LONDON - KFC has been cleared to keep showing an ad in which people sing with their mouths full, despite being the most complained about ad in the UK to date.

The ad will not be banned, despite the complaints from 1,671 people worried that it would encourage bad table manners. The ad escapes a ban after KFC argued that it was meant to be funny.

The ad beats the previously most complained about list of ads including Saatchi & Saatchi's ad for Mr Kipling's featuring a church hall nativity play, which attracted 806 complaints, and the Abbott Mead Vickers BBDO Wrigley's Xcite chewing gum spot, which showed a man regurgitating a dog and became the most complained about ad with more than 600 complaints two years ago.
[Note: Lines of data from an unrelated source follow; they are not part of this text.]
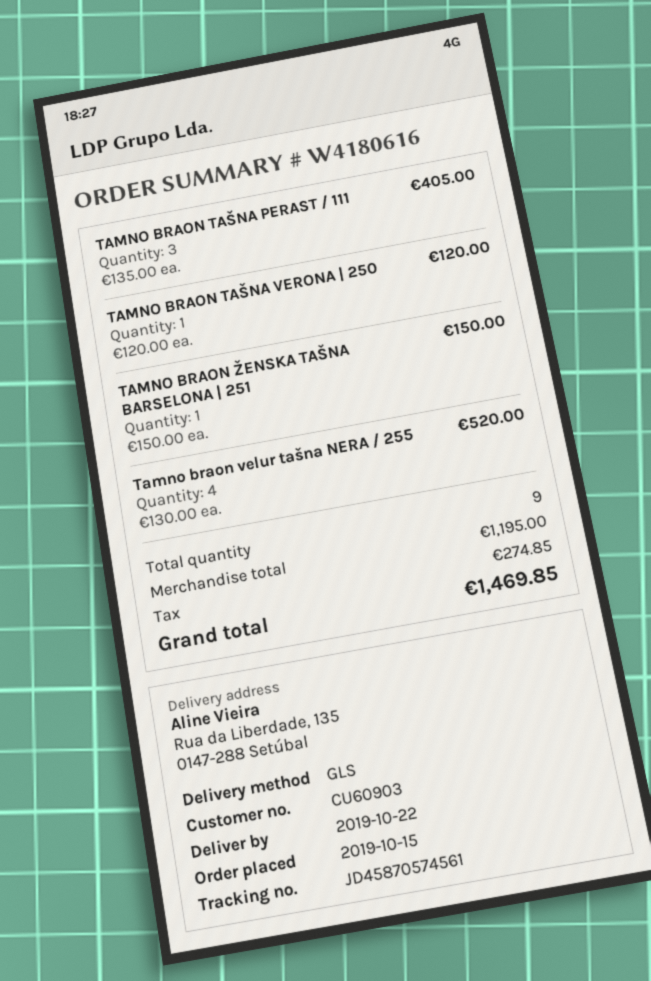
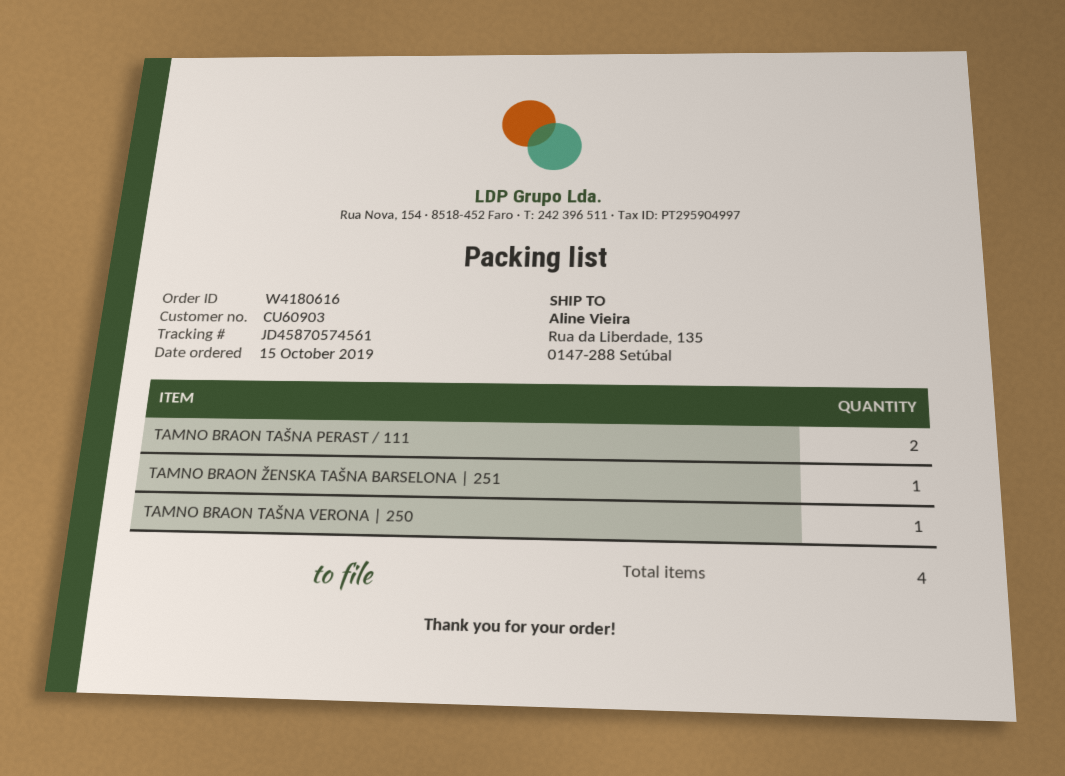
TAMNO BRAON TAŠNA PERAST / 111: 3 -> 2
Tamno braon velur tašna NERA / 255: 4 -> none
total quantity: 9 -> 4

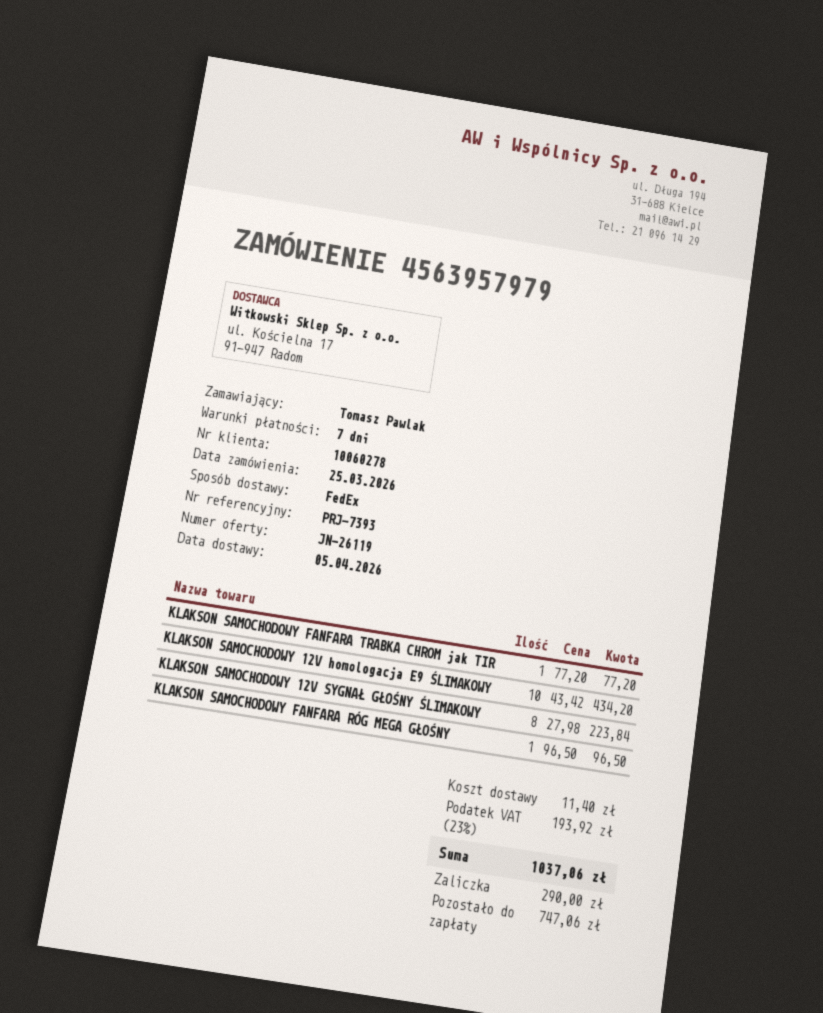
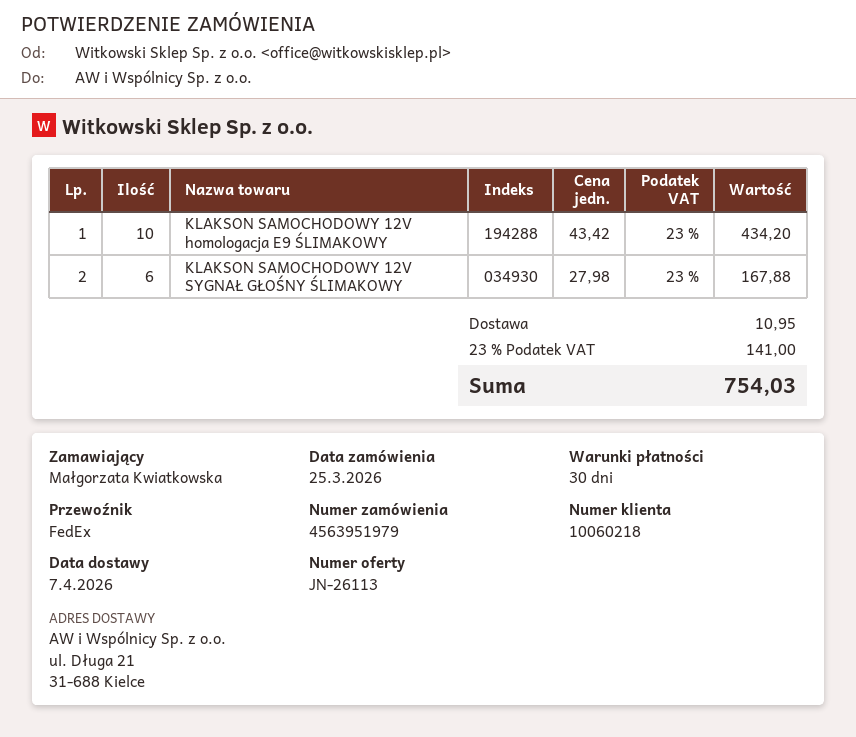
quote number: JN-26119 -> JN-26113
order number: 4563957979 -> 4563951979
delivery date: 2026-04-05 -> 2026-04-07
payment terms: 7 days -> 30 days
customer number: 10060278 -> 10060218
ordered by: Tomasz Pawlak -> Małgorzata Kwiatkowska
KLAKSON SAMOCHODOWY FANFARA TRABKA CHROM jak TIR: 1 x 77.20 = 77.20 -> none
KLAKSON SAMOCHODOWY 12V SYGNAŁ GŁOŚNY ŚLIMAKOWY: 8 x 27.98 = 223.84 -> 6 x 27.98 = 167.88
KLAKSON SAMOCHODOWY FANFARA RÓG MEGA GŁOŚNY: 1 x 96.50 = 96.50 -> none
shipping: 11.40 -> 10.95
tax: 23% = 193.92 -> 23% = 141.00
total: 1037.06 -> 754.03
The Advertising Standards Authority has found that the KFC ad is not in breach of the advertising code.

In its ruling, the ASA said: "Once taught good table manners, children would be unlikely to adversely change their behaviour by watching this commercial."

The ad was created by Bartle Bogle Hegarty and shows three women who work in a call centre, eating the Zinger Chicken Salad and singing at the same time.
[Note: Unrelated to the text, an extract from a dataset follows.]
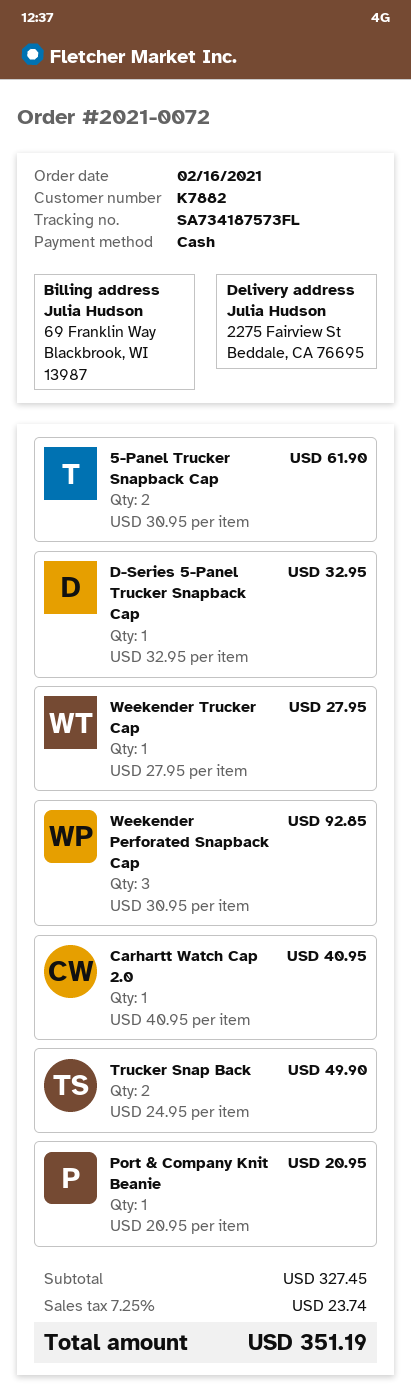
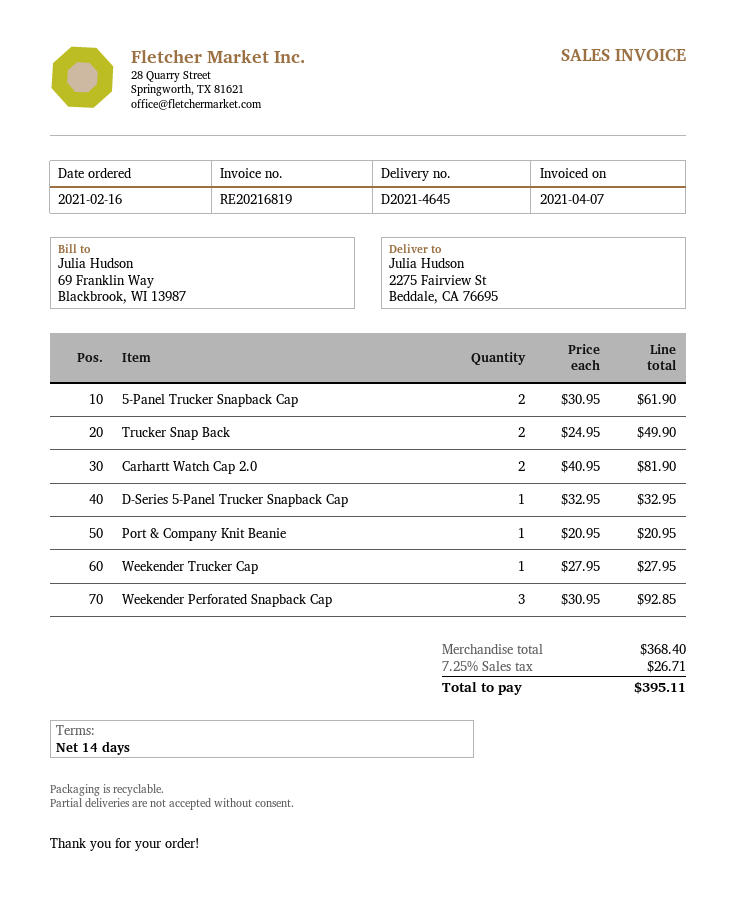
Carhartt Watch Cap 2.0: 1 x 40.95 = 40.95 -> 2 x 40.95 = 81.90
subtotal: 327.45 -> 368.40
tax: 7.25% = 23.74 -> 7.25% = 26.71
total: 351.19 -> 395.11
It is not the first time that the fast-food chain has landed itself in trouble with the ASA. At the beginning of April the authority banned another ad made by BBH for KFC's Mini Fillet chicken burger after it found that the burger shown in the ad was bigger than the actual product.

The ASA is dealing with an increasing number of ads drawing hundreds of complaints. These include the Crazy Frog ringtone ad, which the ASA is powerless to ban because the majority of the 400 complaints say that the ad is irritating, which is not in breach of the advertising code.

Other ads with a high volume of complaints include HHCL/Red Cell's "Pot Noodle horn", which was cleared despite 620 complaints, many from people concerned at the sexual imagery.